*Exercise goal*. The records below are to be reproduced exactly, with the pictures left out.

- - - -

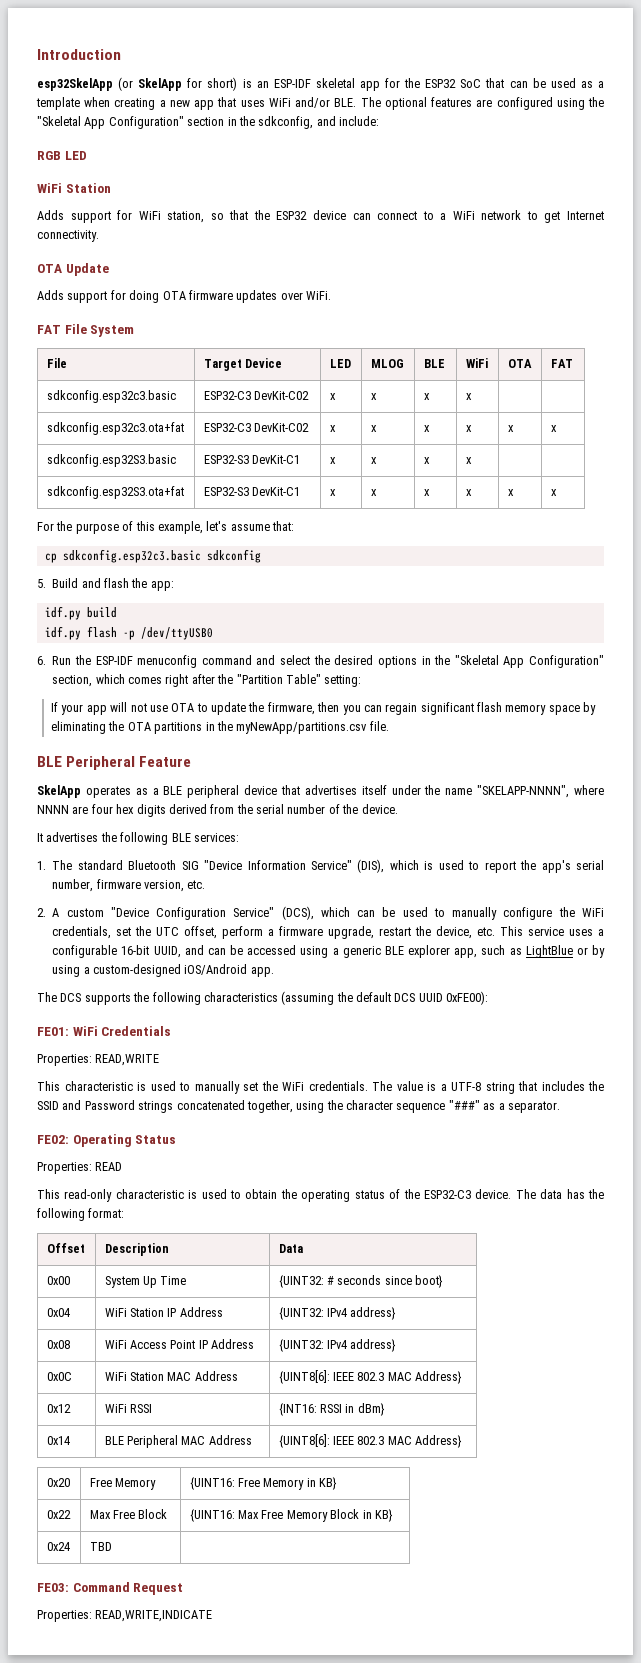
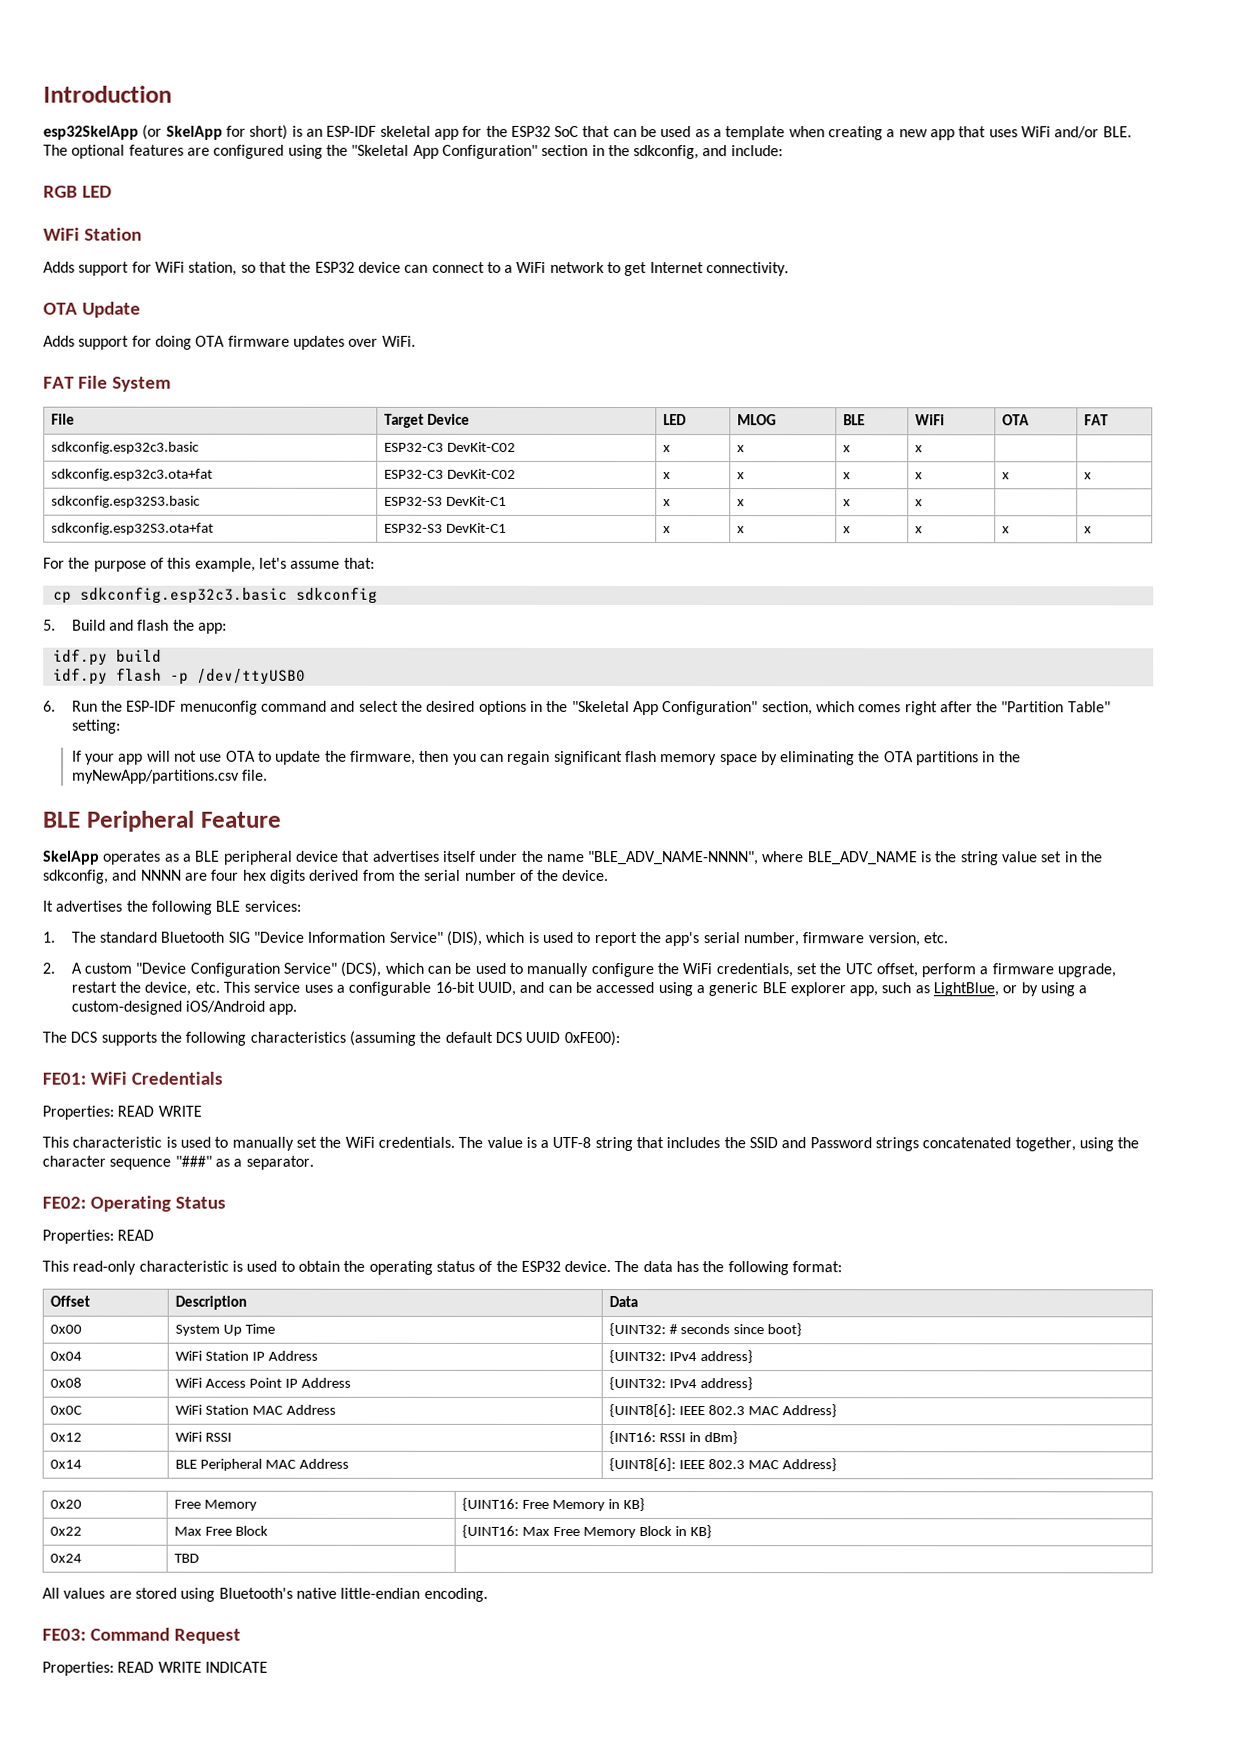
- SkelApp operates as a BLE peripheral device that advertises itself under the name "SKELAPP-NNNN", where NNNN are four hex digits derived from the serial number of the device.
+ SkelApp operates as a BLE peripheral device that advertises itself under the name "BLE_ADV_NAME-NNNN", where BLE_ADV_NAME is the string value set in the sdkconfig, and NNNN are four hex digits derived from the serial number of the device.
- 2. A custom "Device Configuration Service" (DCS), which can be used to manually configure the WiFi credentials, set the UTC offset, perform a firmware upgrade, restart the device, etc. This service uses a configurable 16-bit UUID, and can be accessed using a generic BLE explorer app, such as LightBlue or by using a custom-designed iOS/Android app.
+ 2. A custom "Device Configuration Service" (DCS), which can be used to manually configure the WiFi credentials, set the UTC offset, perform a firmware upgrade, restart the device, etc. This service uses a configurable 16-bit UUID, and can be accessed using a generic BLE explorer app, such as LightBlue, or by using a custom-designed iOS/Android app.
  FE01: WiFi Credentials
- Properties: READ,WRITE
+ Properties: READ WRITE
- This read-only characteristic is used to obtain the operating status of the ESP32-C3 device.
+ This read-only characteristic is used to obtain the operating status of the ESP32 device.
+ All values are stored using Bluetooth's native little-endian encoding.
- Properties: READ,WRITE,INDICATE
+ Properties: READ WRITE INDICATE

- - - -

*Solution to this exercise*.
- SkelApp operates as a BLE peripheral device that advertises itself under the name "SKELAPP-NNNN", where NNNN are four hex digits derived from the serial number of the device.
+ SkelApp operates as a BLE peripheral device that advertises itself under the name "BLE_ADV_NAME-NNNN", where BLE_ADV_NAME is the string value set in the sdkconfig, and NNNN are four hex digits derived from the serial number of the device.
- 2. A custom "Device Configuration Service" (DCS), which can be used to manually configure the WiFi credentials, set the UTC offset, perform a firmware upgrade, restart the device, etc. This service uses a configurable 16-bit UUID, and can be accessed using a generic BLE explorer app, such as LightBlue or by using a custom-designed iOS/Android app.
+ 2. A custom "Device Configuration Service" (DCS), which can be used to manually configure the WiFi credentials, set the UTC offset, perform a firmware upgrade, restart the device, etc. This service uses a configurable 16-bit UUID, and can be accessed using a generic BLE explorer app, such as LightBlue, or by using a custom-designed iOS/Android app.
  FE01: WiFi Credentials
- Properties: READ,WRITE
+ Properties: READ WRITE
- This read-only characteristic is used to obtain the operating status of the ESP32-C3 device.
+ This read-only characteristic is used to obtain the operating status of the ESP32 device.
+ All values are stored using Bluetooth's native little-endian encoding.
- Properties: READ,WRITE,INDICATE
+ Properties: READ WRITE INDICATE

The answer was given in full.